No one likes paying cell phone bills. Spending $100 for a wireless plan to fuel a smartphone is so commonplace that it has become a necessary evil. Who do Americans have to thank for these outrageous prices? Look no further than the near-monopolized companies, Verizon and AT&T, which dominate 75 percent of the market for cell service. Sprint and T-Mobile are the next big names, but few consider them real competition for the other two giants.
AT&T has a tight grip on American wireless consumption, despite the company’s widespread disdain amongst consumers.
In 2013, AT&T imposed a new administrative fee on every wireless subscriber: 61 cents. At the time, the company faced public backlash over the new charge. Consumers simply wanted to know why. Joe Hoffman at ABI Research commented the fee is an indicator of the company’s awareness of its market.
“But why 61 cents, why not $1 or $5 or $10? Because AT&T understands price elasticity of demand,” Hoffman said. And by imposing this fee, AT&T added $500-600 million to its bottom line without adding or improving any services. What a smart company. The idea of price elasticity of demand means AT&T can afford to add new arbitrary fees, potentially lose customers and yet still profit from the change. What hard-working American wants a company with so much power it can add arbitrary charges to all its customers and be satisfied?

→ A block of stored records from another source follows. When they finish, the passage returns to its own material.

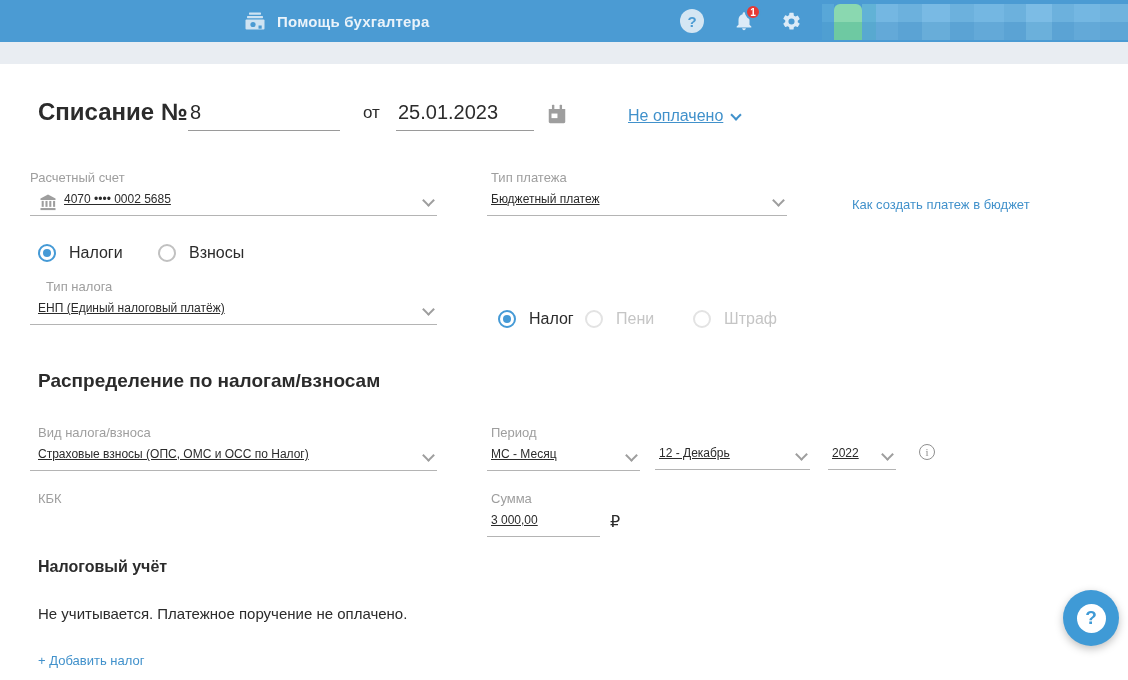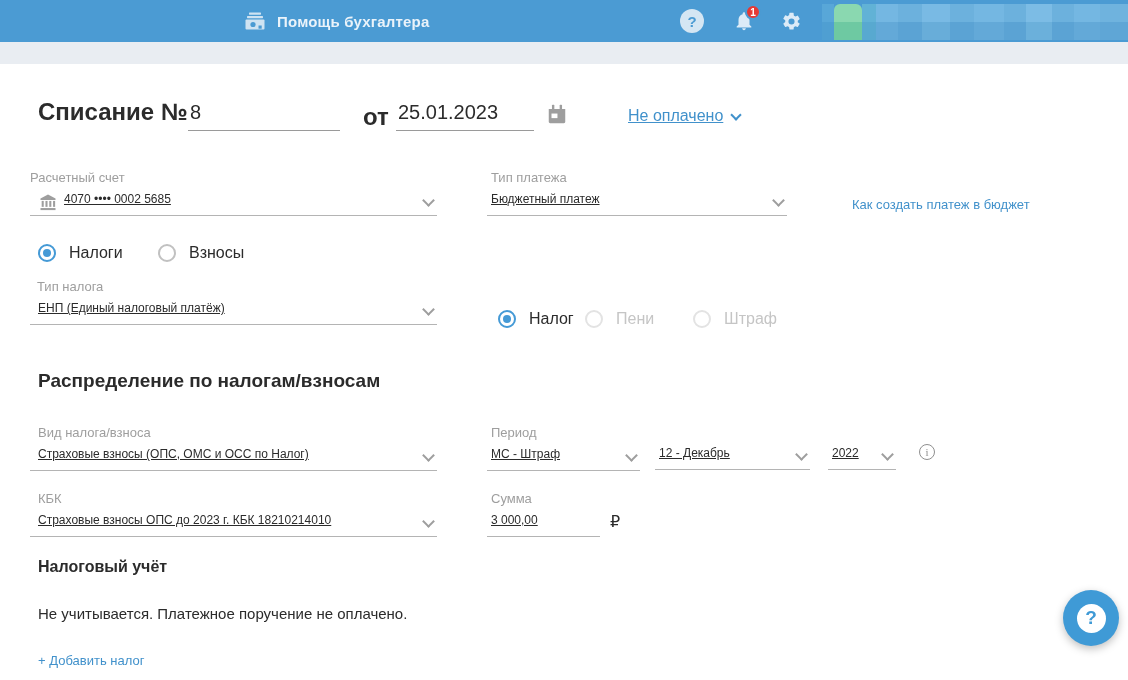--- a/index.html
+++ b/index.html
@@ -25,7 +25,7 @@
   .uinput { position:absolute; border:none; border-bottom:1px solid #9a9a9a; font-size:20px; color:#2b2b2b; background:transparent; outline:none; font-family:inherit; padding:0 0 6px 2px; }
   .num-input { left:188px; top:101px; width:152px; }
   .date-input { left:396px; top:101px; width:138px; }
-  .ot { position:absolute; left:363px; top:103px; font-size:24px; font-weight:bold; }
+  .ot { position:absolute; left:363px; top:103px; font-size:17px; font-weight:normal; }
   .cal { position:absolute; left:546px; top:103px; width:22px; height:22px; cursor:pointer; }
   .status { position:absolute; left:628px; top:107px; font-size:16px; color:#4191cb; cursor:pointer; display:flex; align-items:center; gap:9px;text-decoration:underline; }
   

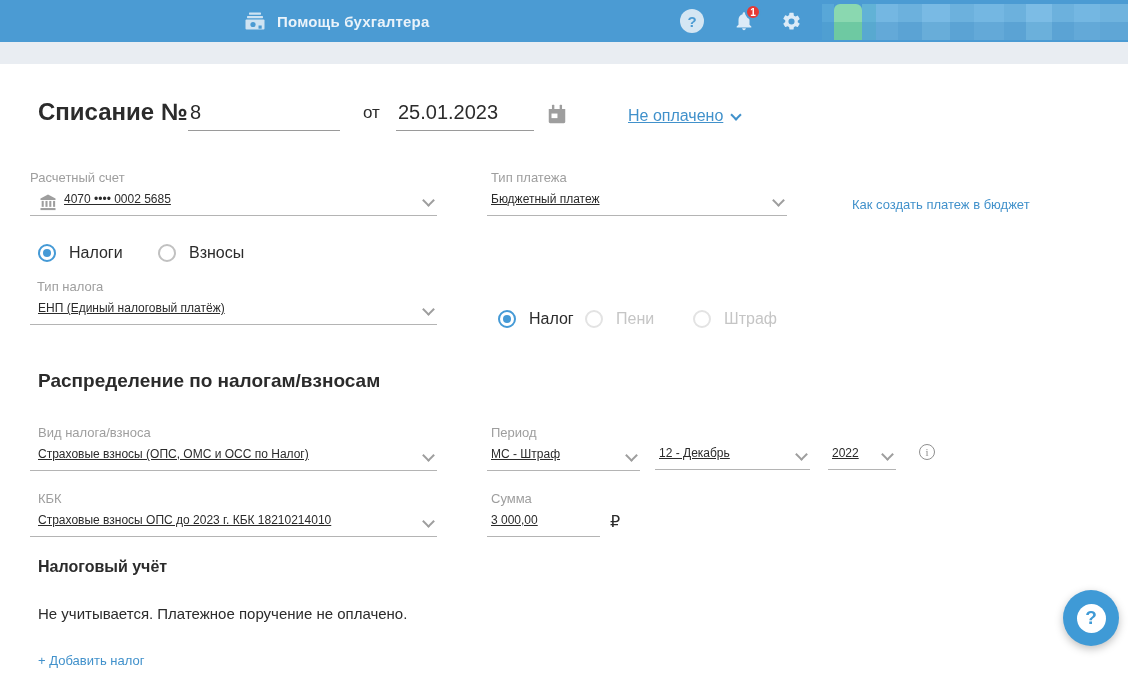--- a/index.html
+++ b/index.html
@@ -173,7 +173,7 @@
 </div>
 
 <div class="field" style="left:30px; top:279px; width:407px;">
-  <div class="flabel" style="margin-left:7px;">Тип налога</div>
+  <div class="flabel" style="margin-left:16px;">Тип налога</div>
   <div class="fvalue">
     <span>ЕНП (Единый налоговый платёж)</span>
     <span class="chev"></span>

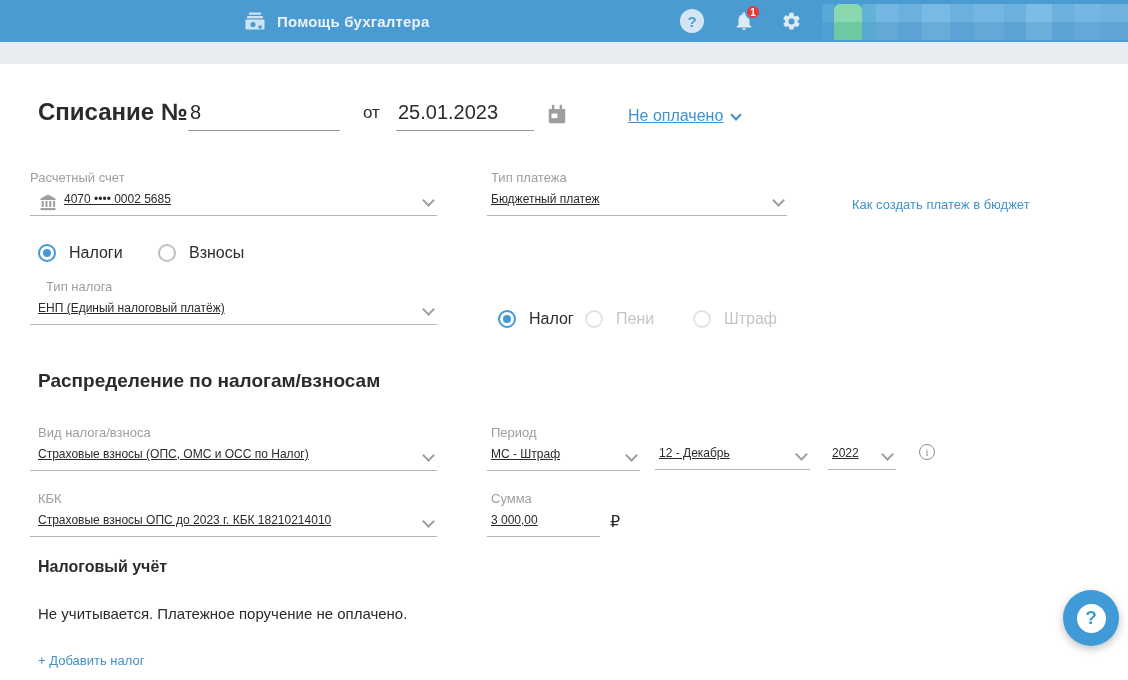--- a/index.html
+++ b/index.html
@@ -206,7 +206,7 @@
 <div class="field" style="left:487px; top:425px; width:153px;">
   <div class="flabel" style="margin-left:4px;">Период</div>
   <div class="fvalue" style="padding-left:4px;">
-    <span>МС - Штраф</span>
+    <span>МС - Месяц</span>
     <span class="chev"></span>
   </div>
 </div>

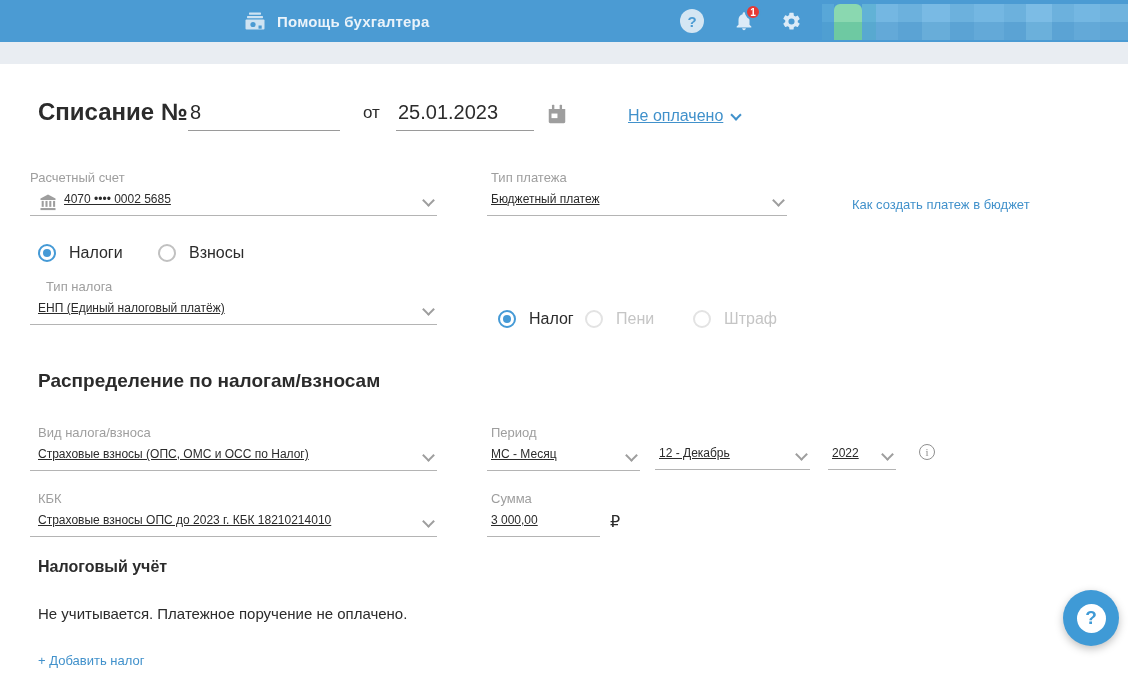--- a/index.html
+++ b/index.html
@@ -226,10 +226,6 @@
 
 <div class="field" style="left:30px; top:491px; width:407px;">
   <div class="flabel" style="margin-left:8px;">КБК</div>
-  <div class="fvalue">
-    <span>Страховые взносы ОПС до 2023 г. КБК 18210214010</span>
-    <span class="chev"></span>
-  </div>
 </div>
 
 <div class="field" style="left:487px; top:491px; width:113px;">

Enter Google. The world’s favorite search engine has been adding services to connect people for years. Google launched SMS messaging and VoIP calling in their Hangouts app available for every device. Consumers can receive a Google phone number at no cost through Google Voice and use their computers to make cheap international calls. Google’s Android mobile operating system is now the most widely used smartphone OS. The one thing Google lacks to put all the puzzle pieces together is a wireless subscription package.
If Google enters the market as a wireless carrier, the impact could be tremendous for the consumer. Google is reportedly in talks with Sprint and T-Mobile to use their existing wireless networks. Since Sprint and T-Mobile are seemingly cognizant of the strength of their opposition, the smaller companies are vying for Google to partner with them. Almost every tech savvy person knows the fierce competition between Google and Apple, and it would only be a matter of time before Apple answers Google’s call.
There are a number of risks involved with investing in a wireless service provider. Not least of these are the Big Four companies: AT&T, Verizon, Sprint and T-Mobile. Yes, even if Google strikes a deal with Sprint or T-Mobile, the providers will certainly do whatever they can to prevent cell phone service from becoming a common commodity. If service is intermittent or unreliable, it is not Sprint or T-Mobile that will be blamed, and Google knows this.
In the fight for net neutrality and fair market usage, though, no company has been as vigilant in protecting freedom for the Internet as Google. The company spoke out against AT&T and Verizon when the companies implemented data caps; Google also criticized T-Mobile for offering supposedly unlimited data plans but throttling users’ data speeds once they reached a certain limit. The road ahead will be difficult for Google, but it could be very beneficial to wireless subscribers in the future by providing more flexible options.